P. a écrit :Petits rappels :
1 / selon la description d'origine L nkambae ne se différencie de L. Kendalli que par la présence d'écailles sur la joue. Ce qui est sujet à caution dans la mesure où, si mes souvenirs sont bons, un seul exemplaire a servi à la description de L. nkambae.
Si c'est ça, ce que j'ai écrit plus haut n'est pas tout à fait exact. Je pensais que la description de nkambae ignorait celle de kendalli pour des raisons de quasi-simultanéité.
2/ Il y a effectivement une publication récente (je suis au boulot, je n'ai pas les références) mettant en evidence le fait que L. nkambae serait génétiquement différent de L. kendalli et serait issu d'une hybridation entre L. kendalli et une autre espèce, non connue et qui pourrait avoir disparu depuis ( !!! strange non ?)

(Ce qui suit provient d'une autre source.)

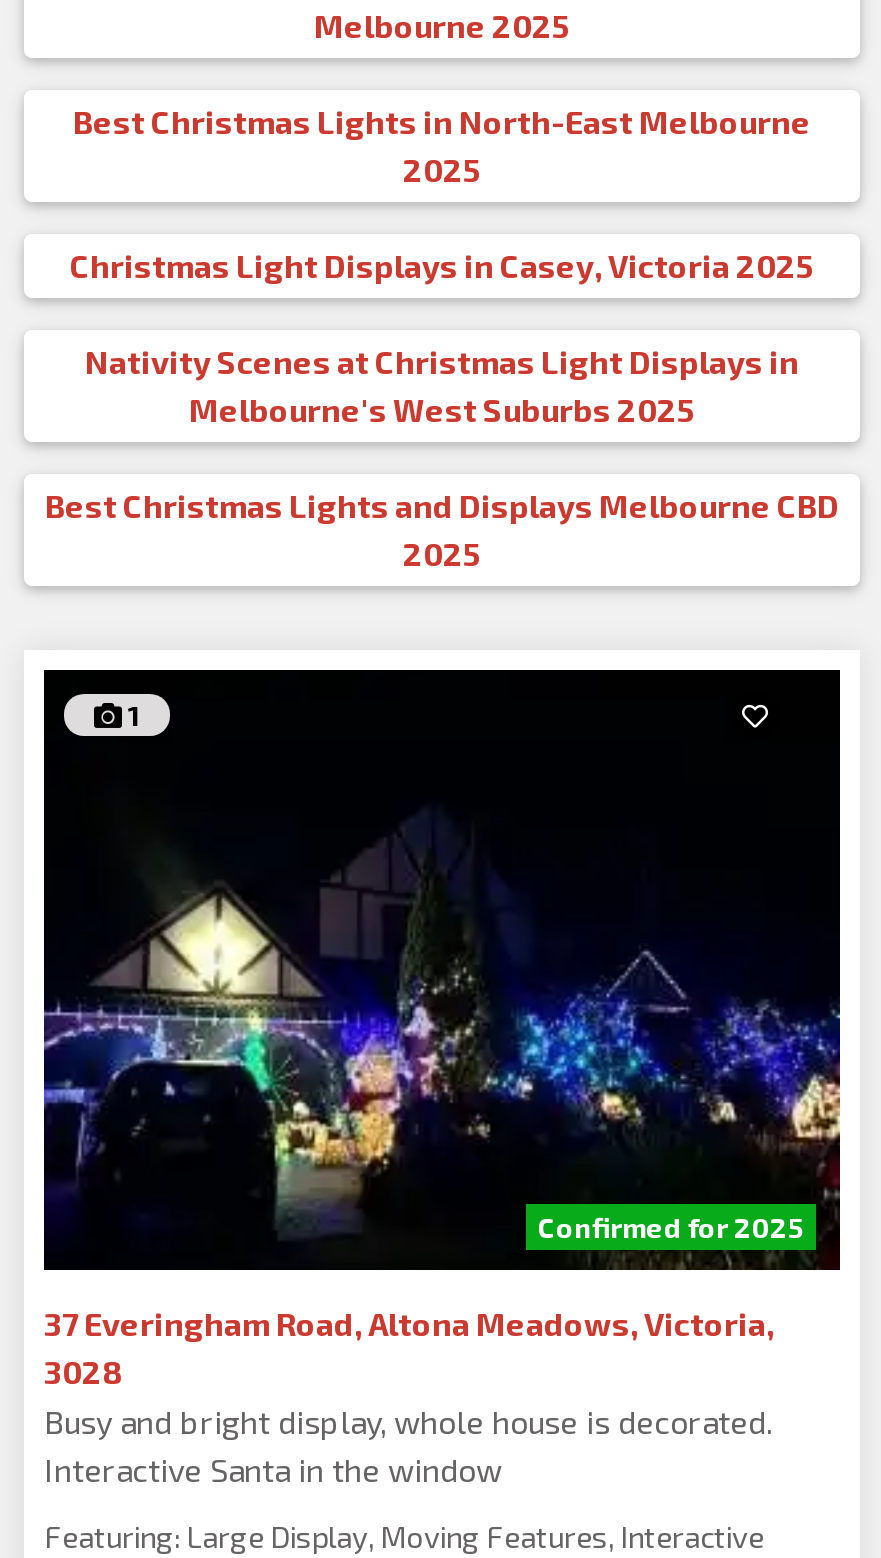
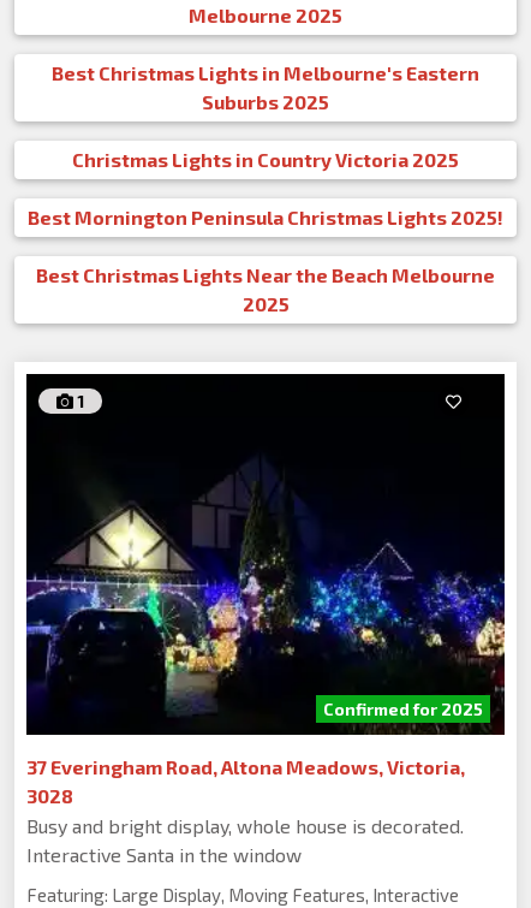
[73,102,811,188] Best Christmas Lights in North-East Melbourne | 2025 -> [52,61,479,113] Best Christmas Lights in Melbourne's Eastern | Suburbs 2025
[70,246,814,284] Christmas Light Displays in Casey, Victoria 2025 -> [72,148,459,171] Christmas Lights in Country Victoria 2025
[85,342,799,428] Nativity Scenes at Christmas Light Displays in | Melbourne's West Suburbs 2025 -> [28,206,503,229] Best Mornington Peninsula Christmas Lights 2025!
[45,486,839,524] Best Christmas Lights and Displays Melbourne CBD -> [36,263,495,286] Best Christmas Lights Near the Beach Melbourne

Voilà, vite fait mon résumé.
C'est l'une des hypothèses qu'ils donnent, l'autre étant un échantillonnage inadapté. Mon avis est que les introgressions étant très fréquentes dans le groupe, nkambae aurait conservé des traces d'une introgression d'importance très marginale puisque, comme le soulignent les auteurs, L. kendalli et L. nkambae restent impossible à distinguer morphologiquement.
Quoi qu'il en soit, il ne me semble pas qu'il faille traiter la présence de gène résultant d'une introgression différemment de ceux résultant d'une mutation lorsque leur expression est marginale ou quasi nulle, ce qui semble être le cas ici. D'où le fait que pour le moment, il n'y a pas de raison suffisante de remettre en cause l'appartenance à une même espèce des deux formes, le mieux étant de les considérer comme sous-espèces.